[[ Data to examine open ]]

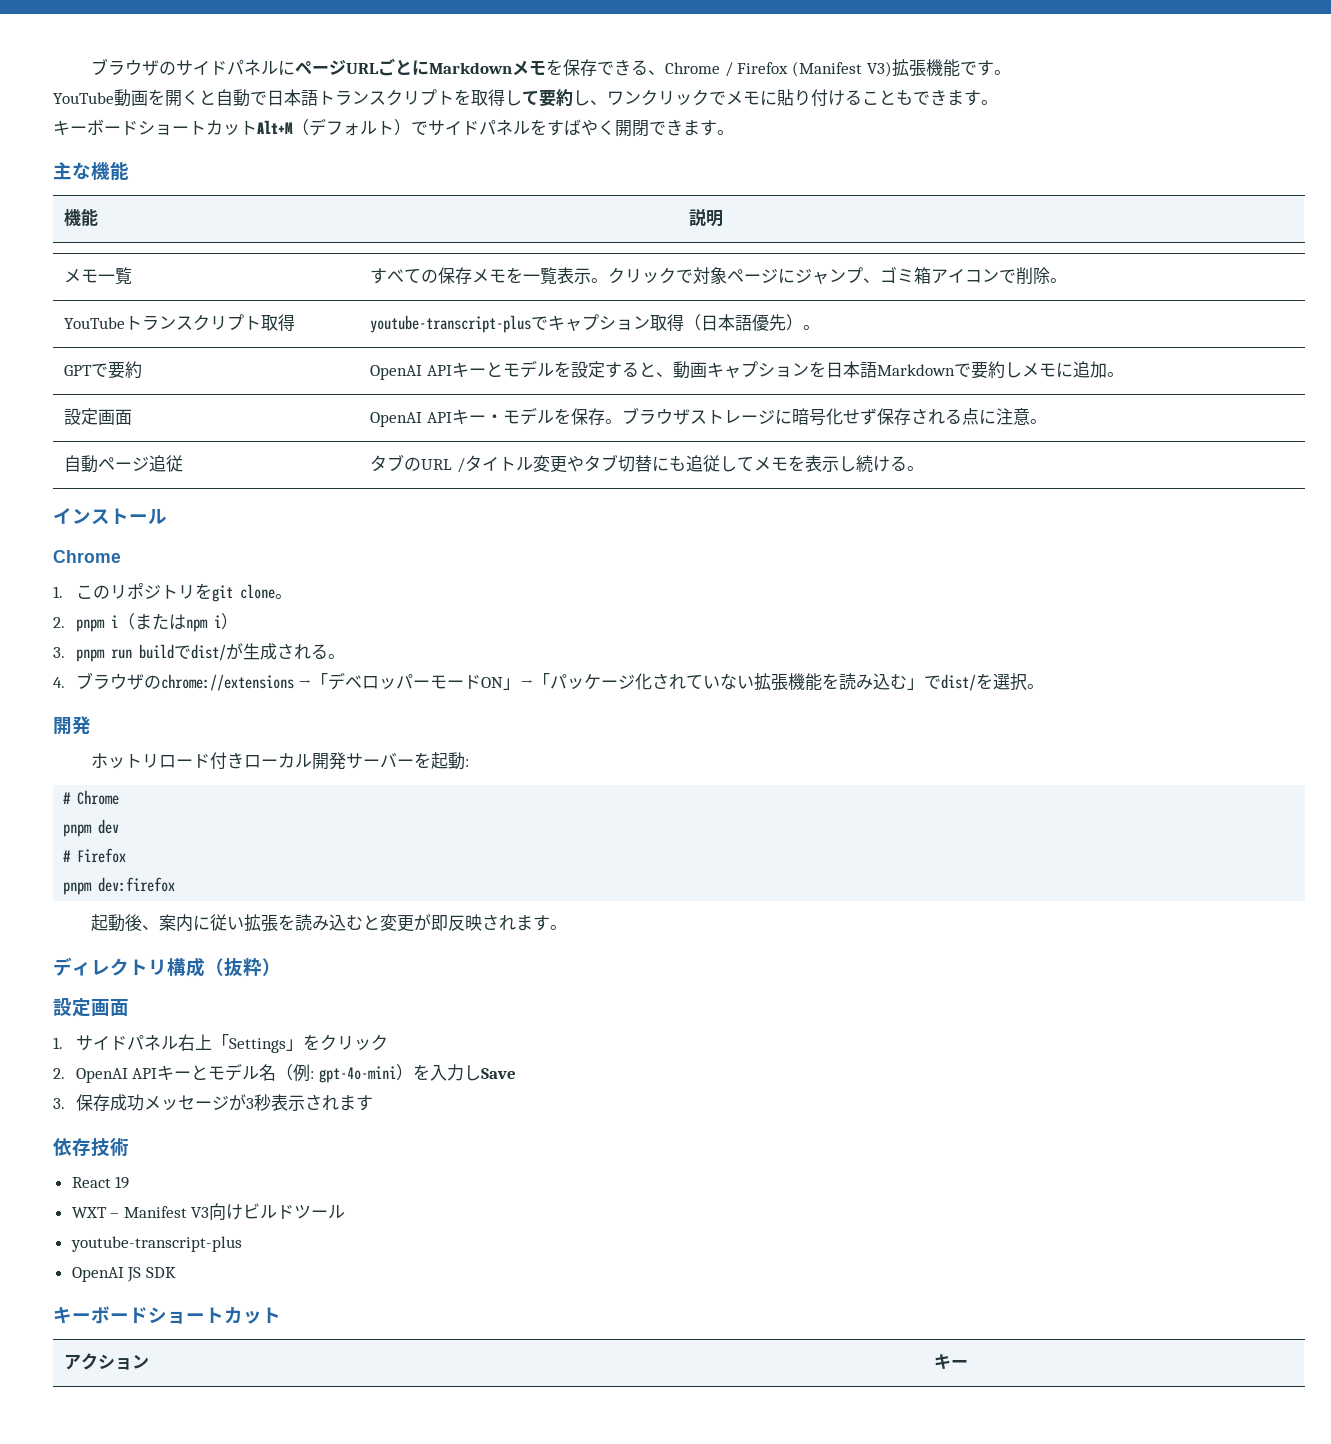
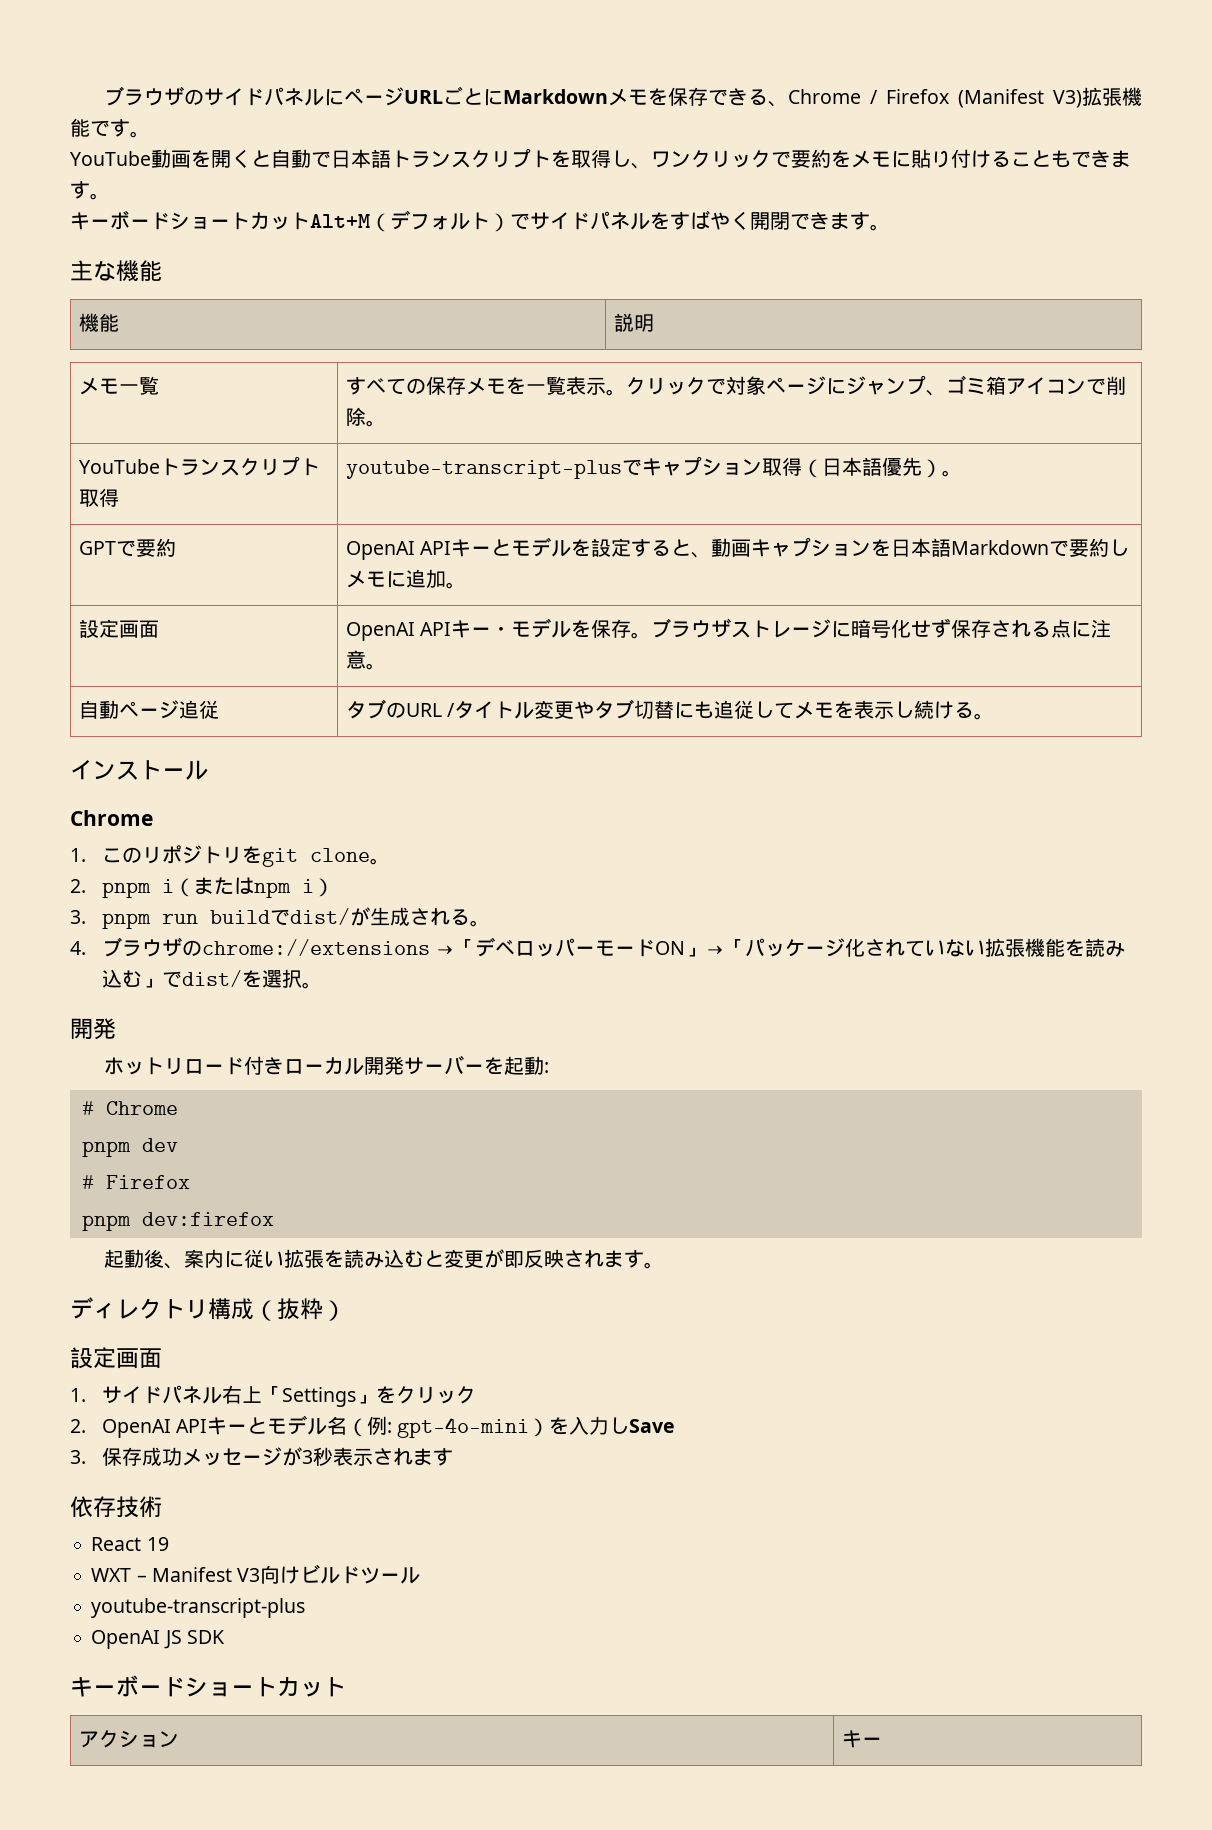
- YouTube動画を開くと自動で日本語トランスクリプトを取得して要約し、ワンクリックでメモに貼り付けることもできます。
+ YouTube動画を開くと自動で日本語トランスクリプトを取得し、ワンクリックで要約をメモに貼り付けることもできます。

[[ Data to examine closed ]]
[[ Data to examine open ]]

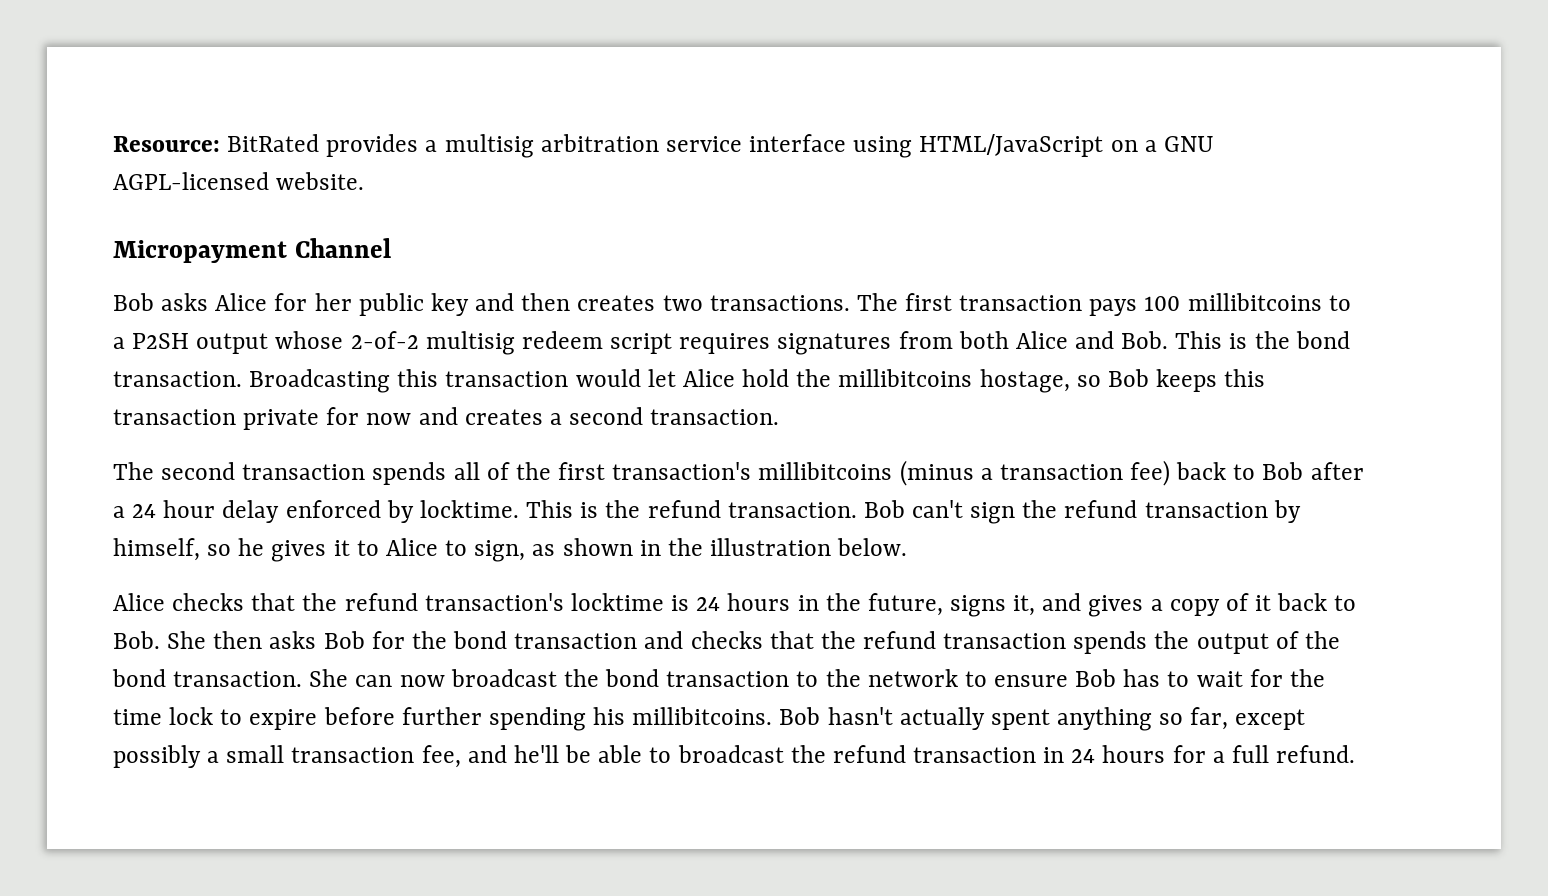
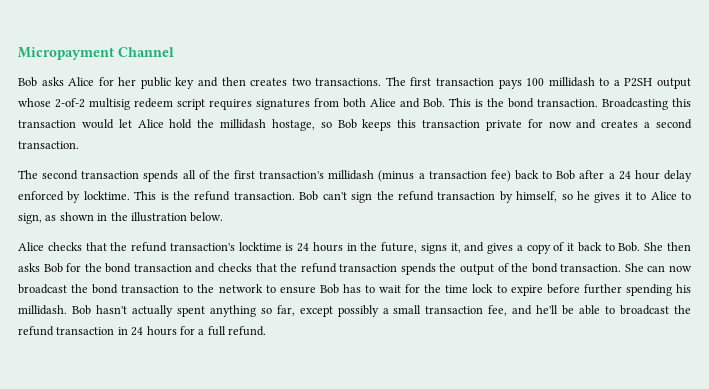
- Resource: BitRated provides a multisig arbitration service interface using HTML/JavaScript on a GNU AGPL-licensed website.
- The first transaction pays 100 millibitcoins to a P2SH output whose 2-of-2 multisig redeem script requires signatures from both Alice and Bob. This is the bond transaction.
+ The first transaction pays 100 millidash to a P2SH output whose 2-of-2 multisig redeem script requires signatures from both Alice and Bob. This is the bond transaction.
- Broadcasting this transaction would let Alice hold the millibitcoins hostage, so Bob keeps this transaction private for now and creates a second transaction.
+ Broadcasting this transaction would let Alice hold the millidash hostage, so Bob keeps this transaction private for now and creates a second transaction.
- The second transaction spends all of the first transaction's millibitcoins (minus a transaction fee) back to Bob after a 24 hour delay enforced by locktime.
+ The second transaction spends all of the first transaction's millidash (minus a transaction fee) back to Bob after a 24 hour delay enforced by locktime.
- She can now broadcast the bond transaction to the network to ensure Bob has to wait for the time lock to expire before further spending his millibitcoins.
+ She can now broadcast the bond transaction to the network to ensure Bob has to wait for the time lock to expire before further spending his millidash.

[[ Data to examine closed ]]

■ **What is being asked**
Restate word for word the entries above from the line with "- Broadcasting this" through the line with "- She can now", inclusive, leaving out everything else.

■ **Solved problem**
- Broadcasting this transaction would let Alice hold the millibitcoins hostage, so Bob keeps this transaction private for now and creates a second transaction.
+ Broadcasting this transaction would let Alice hold the millidash hostage, so Bob keeps this transaction private for now and creates a second transaction.
- The second transaction spends all of the first transaction's millibitcoins (minus a transaction fee) back to Bob after a 24 hour delay enforced by locktime.
+ The second transaction spends all of the first transaction's millidash (minus a transaction fee) back to Bob after a 24 hour delay enforced by locktime.
- She can now broadcast the bond transaction to the network to ensure Bob has to wait for the time lock to expire before further spending his millibitcoins.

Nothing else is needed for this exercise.